**Work to be completed**
Only the records, repeated exactly, should make up the response.

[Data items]
:::

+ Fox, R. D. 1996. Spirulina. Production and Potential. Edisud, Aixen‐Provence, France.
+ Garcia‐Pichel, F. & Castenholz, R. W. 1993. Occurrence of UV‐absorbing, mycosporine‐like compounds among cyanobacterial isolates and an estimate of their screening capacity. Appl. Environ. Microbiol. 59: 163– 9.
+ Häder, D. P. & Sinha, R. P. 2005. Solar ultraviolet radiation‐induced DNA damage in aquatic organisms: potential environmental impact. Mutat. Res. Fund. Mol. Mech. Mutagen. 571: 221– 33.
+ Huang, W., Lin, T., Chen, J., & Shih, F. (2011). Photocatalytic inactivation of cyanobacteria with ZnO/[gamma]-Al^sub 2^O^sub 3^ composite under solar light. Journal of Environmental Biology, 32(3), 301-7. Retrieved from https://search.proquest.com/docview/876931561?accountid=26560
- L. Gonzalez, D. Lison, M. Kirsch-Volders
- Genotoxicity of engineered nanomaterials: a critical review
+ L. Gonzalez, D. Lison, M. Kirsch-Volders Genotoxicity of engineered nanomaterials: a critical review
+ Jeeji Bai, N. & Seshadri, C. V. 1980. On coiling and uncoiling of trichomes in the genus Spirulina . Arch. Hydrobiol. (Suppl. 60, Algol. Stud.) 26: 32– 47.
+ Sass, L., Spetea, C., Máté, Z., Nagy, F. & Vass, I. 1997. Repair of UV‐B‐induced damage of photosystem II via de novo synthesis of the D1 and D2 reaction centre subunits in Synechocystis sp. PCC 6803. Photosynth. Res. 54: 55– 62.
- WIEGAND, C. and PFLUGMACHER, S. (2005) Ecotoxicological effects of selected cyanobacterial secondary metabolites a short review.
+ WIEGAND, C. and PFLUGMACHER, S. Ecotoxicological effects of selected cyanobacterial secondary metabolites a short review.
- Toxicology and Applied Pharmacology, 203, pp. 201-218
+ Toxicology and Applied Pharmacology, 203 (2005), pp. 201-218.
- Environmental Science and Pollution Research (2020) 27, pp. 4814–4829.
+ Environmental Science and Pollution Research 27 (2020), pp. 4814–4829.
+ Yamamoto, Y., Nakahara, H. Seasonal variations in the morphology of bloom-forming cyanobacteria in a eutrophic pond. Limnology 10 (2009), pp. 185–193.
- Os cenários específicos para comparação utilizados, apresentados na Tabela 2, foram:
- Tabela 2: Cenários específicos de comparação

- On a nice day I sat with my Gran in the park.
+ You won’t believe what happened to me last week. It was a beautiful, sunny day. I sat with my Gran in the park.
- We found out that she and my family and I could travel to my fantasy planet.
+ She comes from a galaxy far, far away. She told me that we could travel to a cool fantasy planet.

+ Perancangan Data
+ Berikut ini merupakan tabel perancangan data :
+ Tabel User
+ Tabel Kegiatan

:::

**Final answer**
+ Fox, R. D. 1996. Spirulina. Production and Potential. Edisud, Aixen‐Provence, France.
+ Garcia‐Pichel, F. & Castenholz, R. W. 1993. Occurrence of UV‐absorbing, mycosporine‐like compounds among cyanobacterial isolates and an estimate of their screening capacity. Appl. Environ. Microbiol. 59: 163– 9.
+ Häder, D. P. & Sinha, R. P. 2005. Solar ultraviolet radiation‐induced DNA damage in aquatic organisms: potential environmental impact. Mutat. Res. Fund. Mol. Mech. Mutagen. 571: 221– 33.
+ Huang, W., Lin, T., Chen, J., & Shih, F. (2011). Photocatalytic inactivation of cyanobacteria with ZnO/[gamma]-Al^sub 2^O^sub 3^ composite under solar light. Journal of Environmental Biology, 32(3), 301-7. Retrieved from https://search.proquest.com/docview/876931561?accountid=26560
- L. Gonzalez, D. Lison, M. Kirsch-Volders
- Genotoxicity of engineered nanomaterials: a critical review
+ L. Gonzalez, D. Lison, M. Kirsch-Volders Genotoxicity of engineered nanomaterials: a critical review
+ Jeeji Bai, N. & Seshadri, C. V. 1980. On coiling and uncoiling of trichomes in the genus Spirulina . Arch. Hydrobiol. (Suppl. 60, Algol. Stud.) 26: 32– 47.
+ Sass, L., Spetea, C., Máté, Z., Nagy, F. & Vass, I. 1997. Repair of UV‐B‐induced damage of photosystem II via de novo synthesis of the D1 and D2 reaction centre subunits in Synechocystis sp. PCC 6803. Photosynth. Res. 54: 55– 62.
- WIEGAND, C. and PFLUGMACHER, S. (2005) Ecotoxicological effects of selected cyanobacterial secondary metabolites a short review.
+ WIEGAND, C. and PFLUGMACHER, S. Ecotoxicological effects of selected cyanobacterial secondary metabolites a short review.
- Toxicology and Applied Pharmacology, 203, pp. 201-218
+ Toxicology and Applied Pharmacology, 203 (2005), pp. 201-218.
- Environmental Science and Pollution Research (2020) 27, pp. 4814–4829.
+ Environmental Science and Pollution Research 27 (2020), pp. 4814–4829.
+ Yamamoto, Y., Nakahara, H. Seasonal variations in the morphology of bloom-forming cyanobacteria in a eutrophic pond. Limnology 10 (2009), pp. 185–193.
- Os cenários específicos para comparação utilizados, apresentados na Tabela 2, foram:
- Tabela 2: Cenários específicos de comparação

- On a nice day I sat with my Gran in the park.
+ You won’t believe what happened to me last week. It was a beautiful, sunny day. I sat with my Gran in the park.
- We found out that she and my family and I could travel to my fantasy planet.
+ She comes from a galaxy far, far away. She told me that we could travel to a cool fantasy planet.

+ Perancangan Data
+ Berikut ini merupakan tabel perancangan data :
+ Tabel User
+ Tabel Kegiatan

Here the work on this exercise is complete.